THE TASK: Further down are entries; set down exactly and only the lines from the one with "- config/ - Optional" up to and including the one with "- Its a simple", dropping each picture.

Image comparison data:
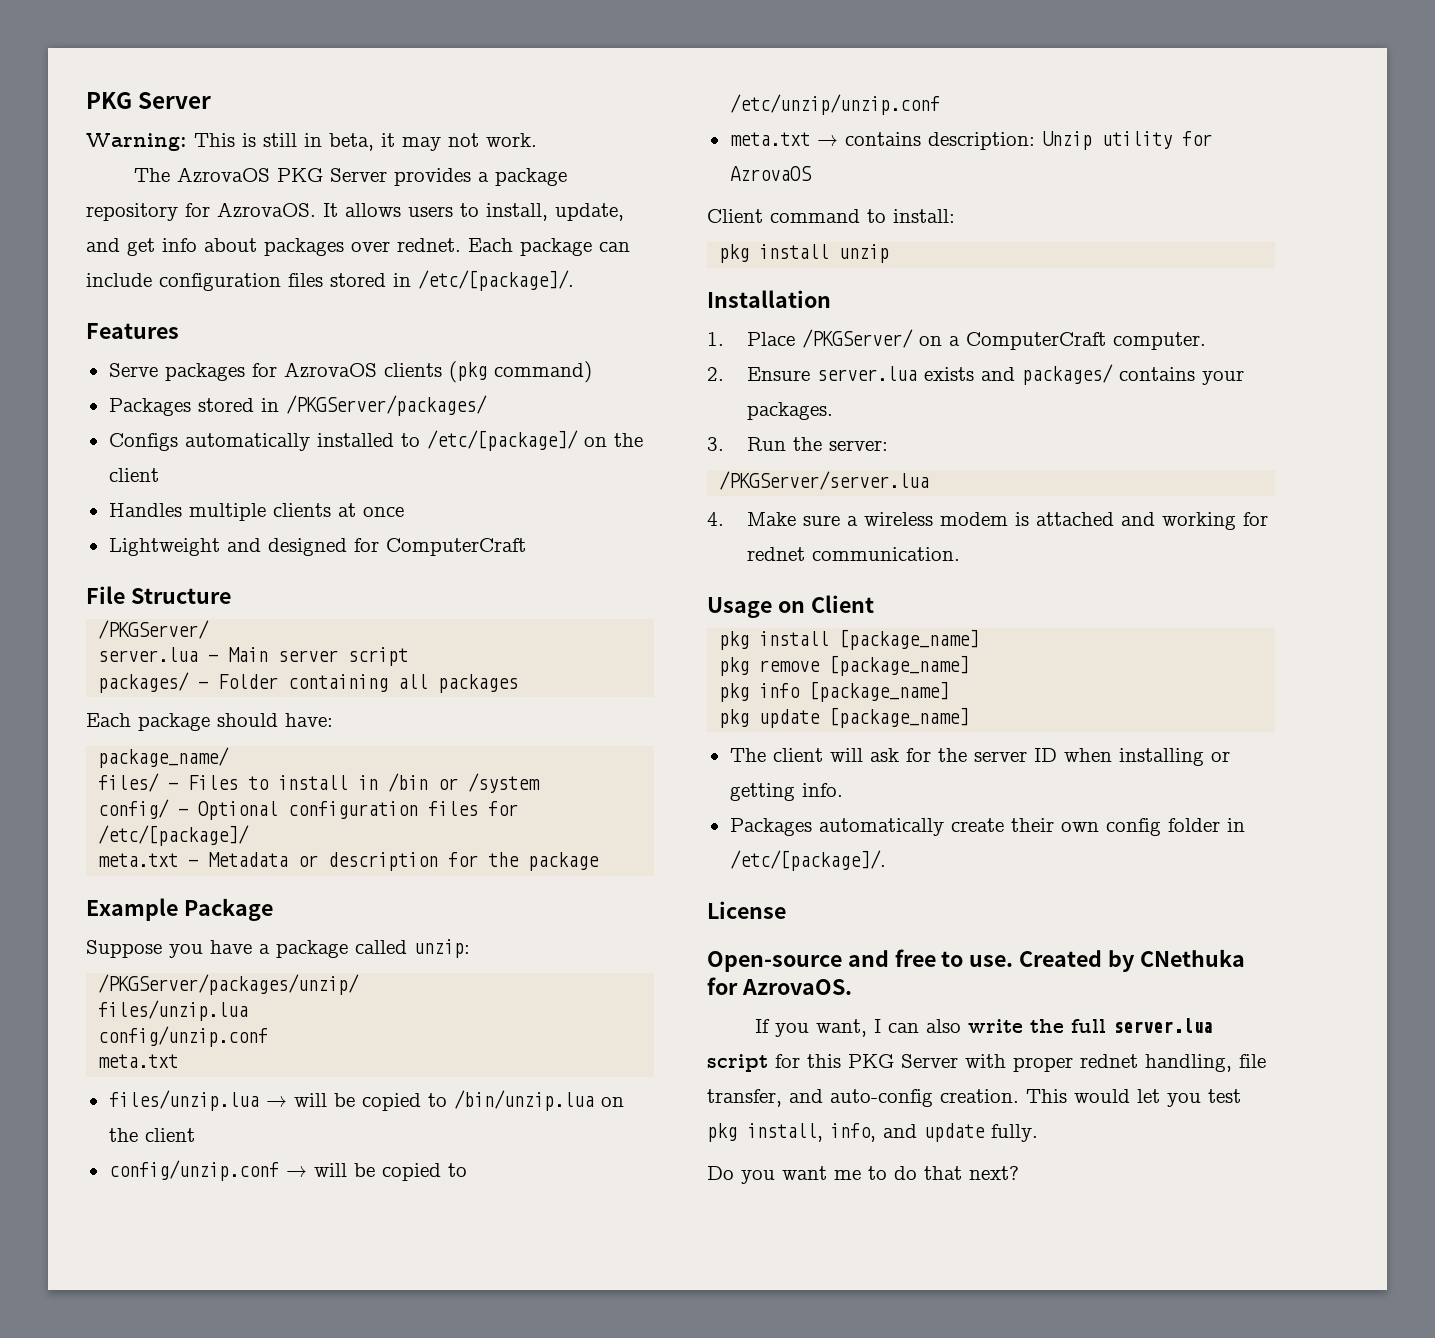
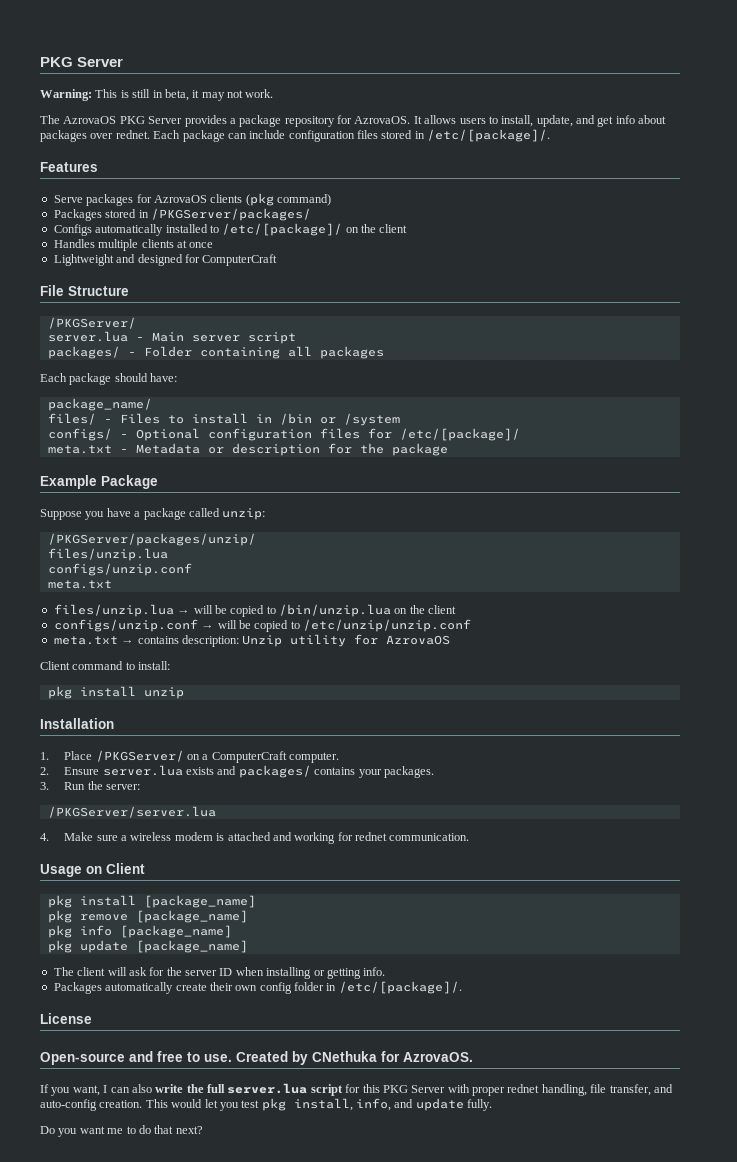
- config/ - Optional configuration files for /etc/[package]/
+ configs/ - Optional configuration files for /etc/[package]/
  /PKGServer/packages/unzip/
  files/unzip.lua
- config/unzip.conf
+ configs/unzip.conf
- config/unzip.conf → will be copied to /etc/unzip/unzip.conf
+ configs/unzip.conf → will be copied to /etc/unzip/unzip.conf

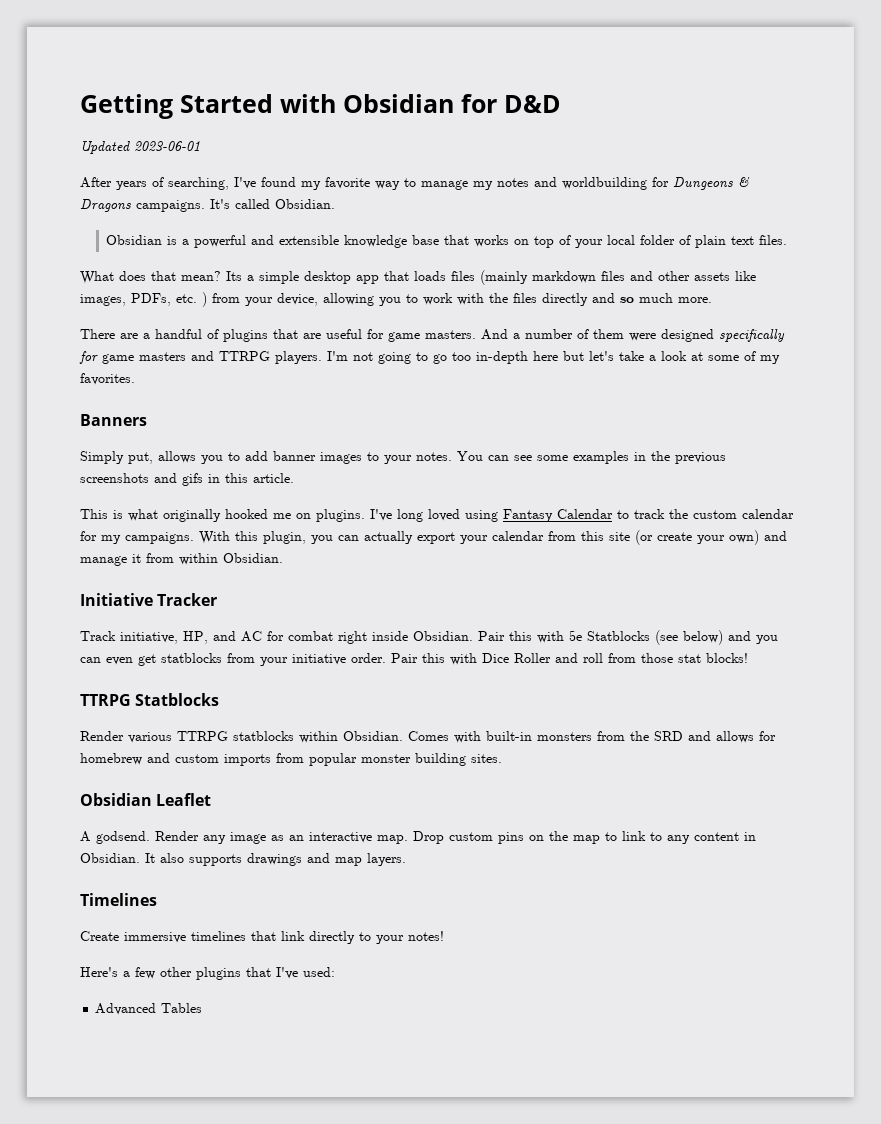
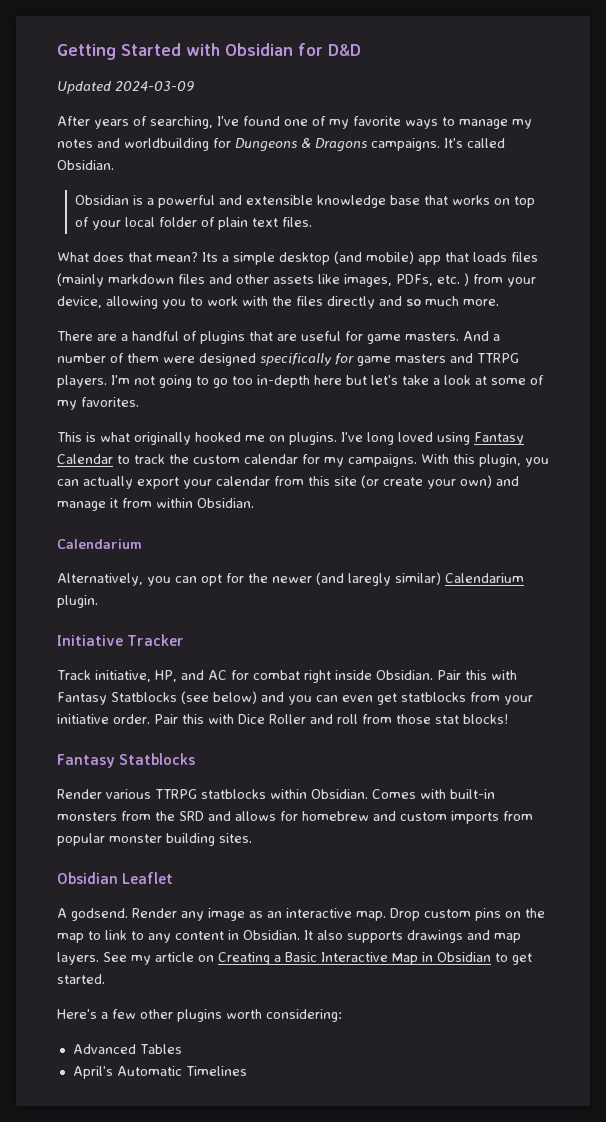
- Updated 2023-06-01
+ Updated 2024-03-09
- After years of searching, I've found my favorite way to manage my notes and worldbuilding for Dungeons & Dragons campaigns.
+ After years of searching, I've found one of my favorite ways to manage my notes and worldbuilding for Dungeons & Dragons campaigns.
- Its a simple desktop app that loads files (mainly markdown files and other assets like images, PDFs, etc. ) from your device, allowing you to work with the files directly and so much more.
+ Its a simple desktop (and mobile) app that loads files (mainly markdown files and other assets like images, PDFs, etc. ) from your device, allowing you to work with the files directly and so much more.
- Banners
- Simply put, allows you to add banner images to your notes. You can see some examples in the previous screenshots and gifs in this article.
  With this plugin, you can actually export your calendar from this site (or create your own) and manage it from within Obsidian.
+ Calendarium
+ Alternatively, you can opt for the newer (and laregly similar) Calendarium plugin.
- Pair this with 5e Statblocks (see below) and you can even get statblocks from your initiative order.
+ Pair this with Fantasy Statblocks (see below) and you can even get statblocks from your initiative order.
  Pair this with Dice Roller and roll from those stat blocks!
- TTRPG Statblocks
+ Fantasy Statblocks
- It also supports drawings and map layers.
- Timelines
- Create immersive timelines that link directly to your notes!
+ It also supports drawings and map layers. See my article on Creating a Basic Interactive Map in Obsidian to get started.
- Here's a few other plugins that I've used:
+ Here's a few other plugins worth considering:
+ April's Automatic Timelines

==

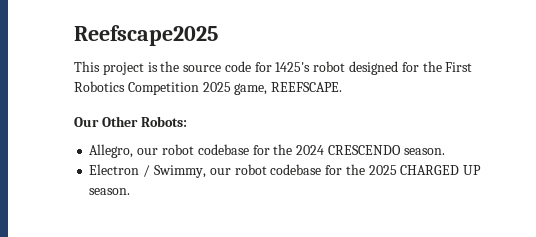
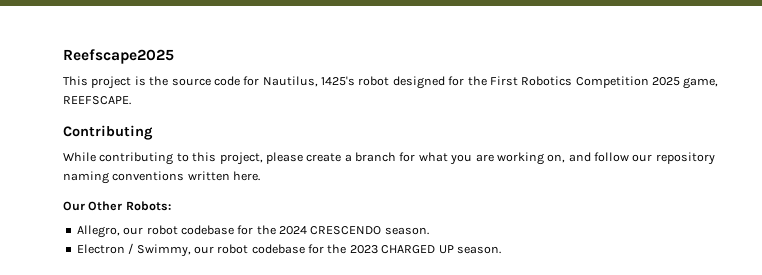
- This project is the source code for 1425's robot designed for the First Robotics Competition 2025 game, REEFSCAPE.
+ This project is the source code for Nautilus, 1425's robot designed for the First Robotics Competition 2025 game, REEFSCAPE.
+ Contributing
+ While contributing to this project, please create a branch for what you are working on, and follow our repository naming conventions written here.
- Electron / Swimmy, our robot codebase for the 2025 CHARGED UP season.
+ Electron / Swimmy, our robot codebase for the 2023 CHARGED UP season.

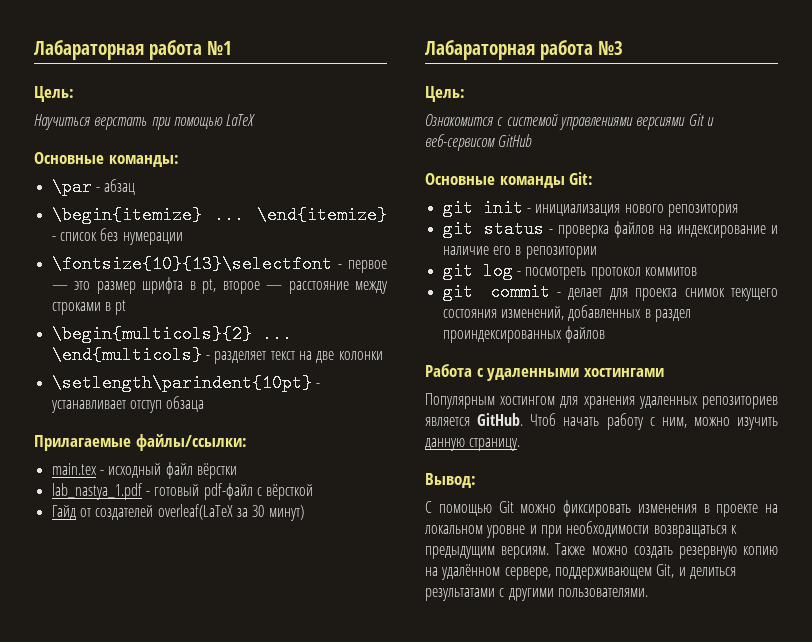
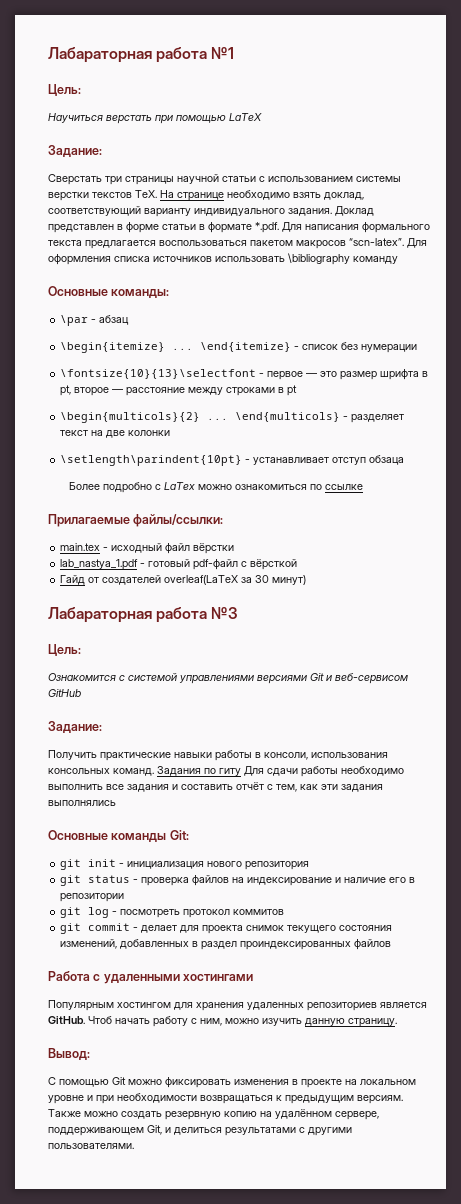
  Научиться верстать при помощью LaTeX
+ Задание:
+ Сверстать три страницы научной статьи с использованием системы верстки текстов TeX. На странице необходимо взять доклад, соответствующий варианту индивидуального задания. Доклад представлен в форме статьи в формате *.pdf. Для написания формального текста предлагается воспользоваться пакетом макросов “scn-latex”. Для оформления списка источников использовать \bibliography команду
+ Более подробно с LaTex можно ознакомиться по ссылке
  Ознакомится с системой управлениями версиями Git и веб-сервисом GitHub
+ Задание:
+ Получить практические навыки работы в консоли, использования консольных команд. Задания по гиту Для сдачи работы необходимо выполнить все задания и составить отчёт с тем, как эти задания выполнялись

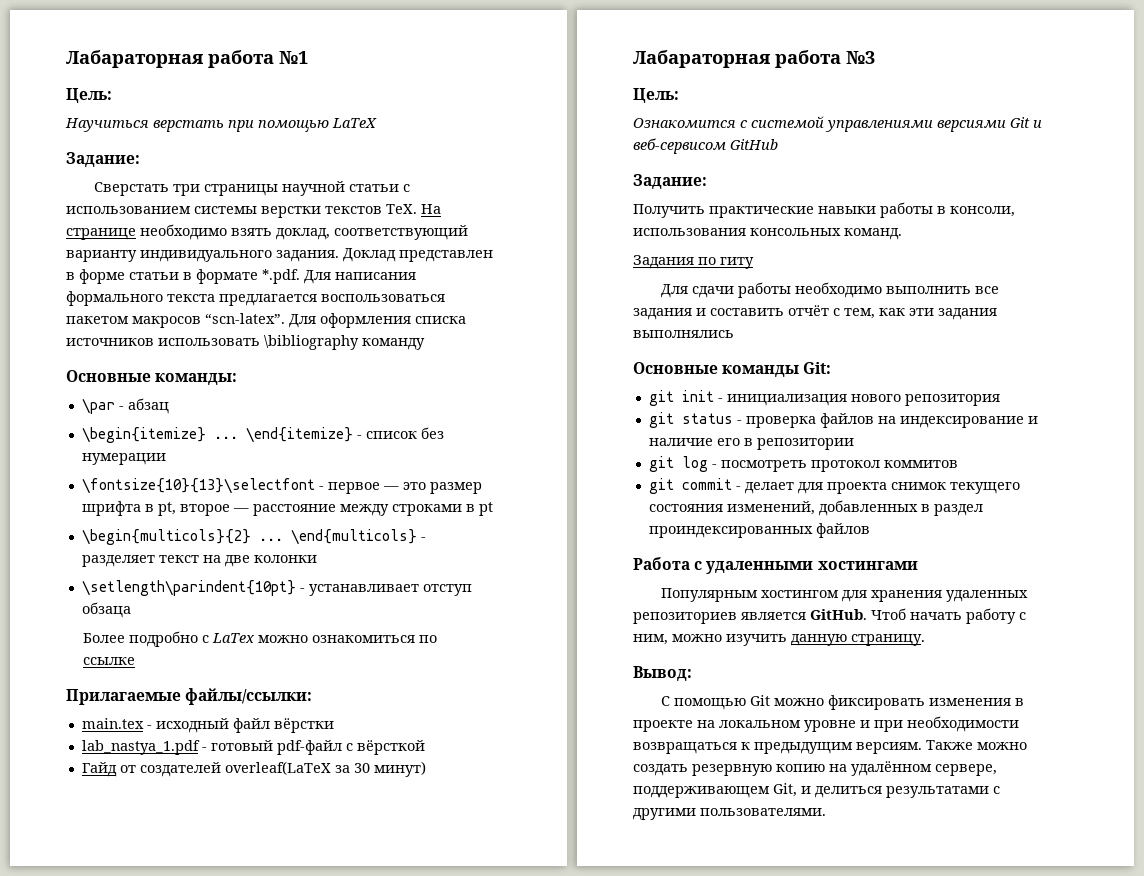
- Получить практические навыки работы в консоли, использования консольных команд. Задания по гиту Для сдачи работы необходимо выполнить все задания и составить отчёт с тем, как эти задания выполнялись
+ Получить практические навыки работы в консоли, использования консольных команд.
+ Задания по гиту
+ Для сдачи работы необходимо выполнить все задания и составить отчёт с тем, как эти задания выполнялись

REPLY TO THE TASK:
- config/ - Optional configuration files for /etc/[package]/
+ configs/ - Optional configuration files for /etc/[package]/
  /PKGServer/packages/unzip/
  files/unzip.lua
- config/unzip.conf
+ configs/unzip.conf
- config/unzip.conf → will be copied to /etc/unzip/unzip.conf
+ configs/unzip.conf → will be copied to /etc/unzip/unzip.conf

- Updated 2023-06-01
+ Updated 2024-03-09
- After years of searching, I've found my favorite way to manage my notes and worldbuilding for Dungeons & Dragons campaigns.
+ After years of searching, I've found one of my favorite ways to manage my notes and worldbuilding for Dungeons & Dragons campaigns.
- Its a simple desktop app that loads files (mainly markdown files and other assets like images, PDFs, etc. ) from your device, allowing you to work with the files directly and so much more.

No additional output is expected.